Alain George is Senior Lecturer in History of Art at the University of Edinburgh, and specialises in the arts of the Islamic world. Before coming to Edinburgh, he studied at the London School of Economics and the University of Oxford, where he completed his DPhil in 2006.
His research, for which he was awarded a Philip Leverhulme Prize in 2010, encompasses several intersecting themes. He has extensively published about early Qur’anic calligraphy (7th to 10th centuries), its development and principles. His research on manuscripts also extends to the earliest Arabic illustrated books (12th to 14th centuries), their relation to social life and literary performance.

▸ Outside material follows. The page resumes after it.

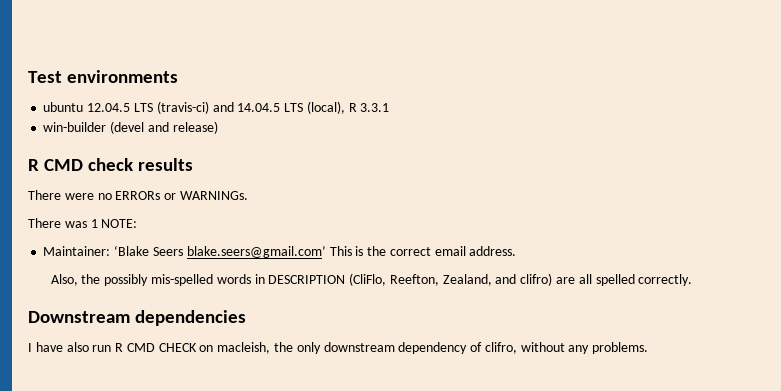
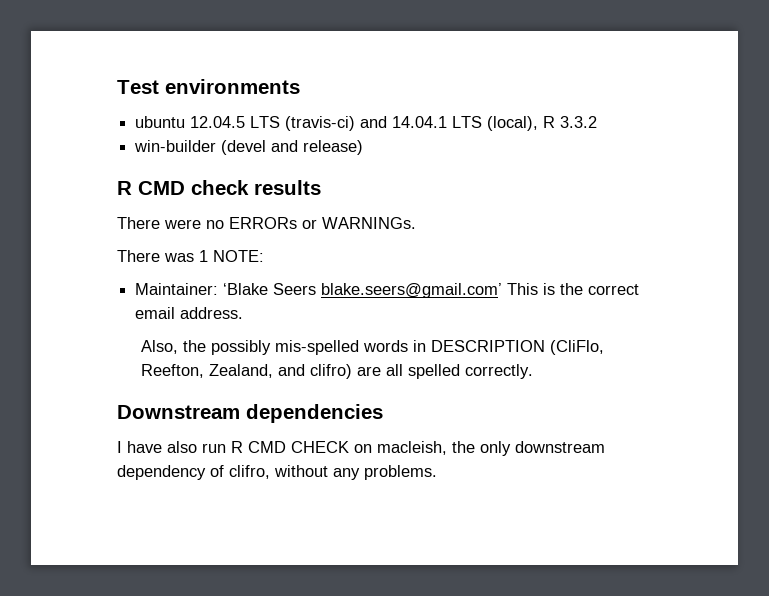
- ubuntu 12.04.5 LTS (travis-ci) and 14.04.5 LTS (local), R 3.3.1
+ ubuntu 12.04.5 LTS (travis-ci) and 14.04.1 LTS (local), R 3.3.2

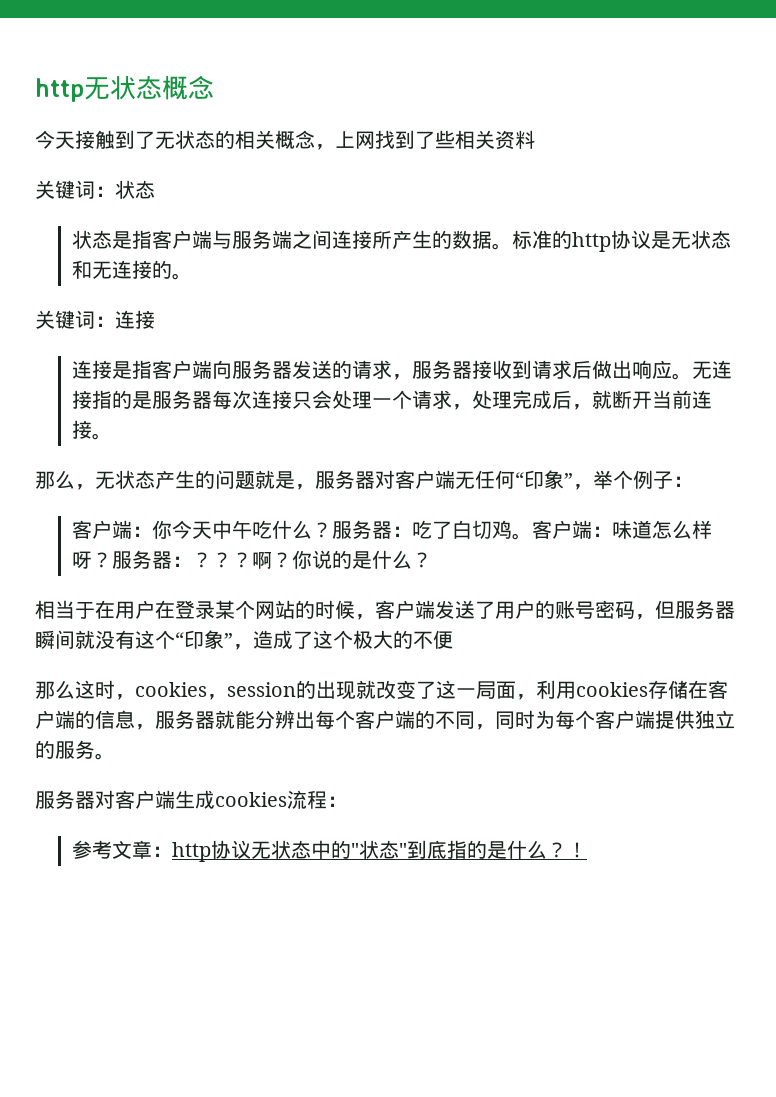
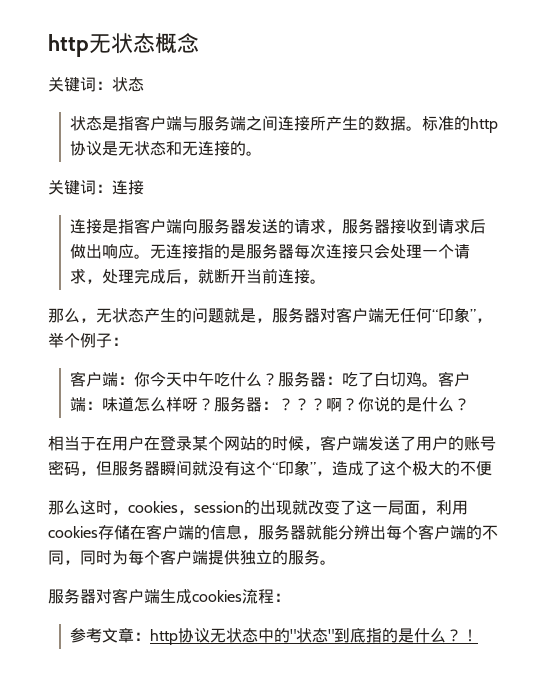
- 今天接触到了无状态的相关概念，上网找到了些相关资料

At present, he is working on a book about the Great Mosque of Damascus, one of the great monuments of Islam, built less than a century after the death of the Prophet. He is seeking to retrace the background for its construction, its relation to the Christians in contemporary society and its complex meaning within the nascent empire of Islam.
Alain is also preparing two catalogues of Qur'an manuscripts and calligraphy, one for the Al-Sabah Collection in Kuwait, and the other for Dar El-Nimer in Beirut.
Alain George normally teaches the following courses:
- Art and Architecture in Islam (622-1300), first-year lecture series delivered as part of the introductory course History of Art 1
- Miniatures, Frescoes, Icons: the figural arts in the Islamic world (622-1500), third-year Honours course
- Between Byzantium and China: The Rise of Islamic Art, fourth-year Honours course
- Mosques, Palaces and Gardens in the Golden Age of Islam, MSc option course
He welcomes enquiries from prospective PhD students working on Islamic art, particularly Qur'anic manuscripts, calligraphy and Umayyad art and architecture.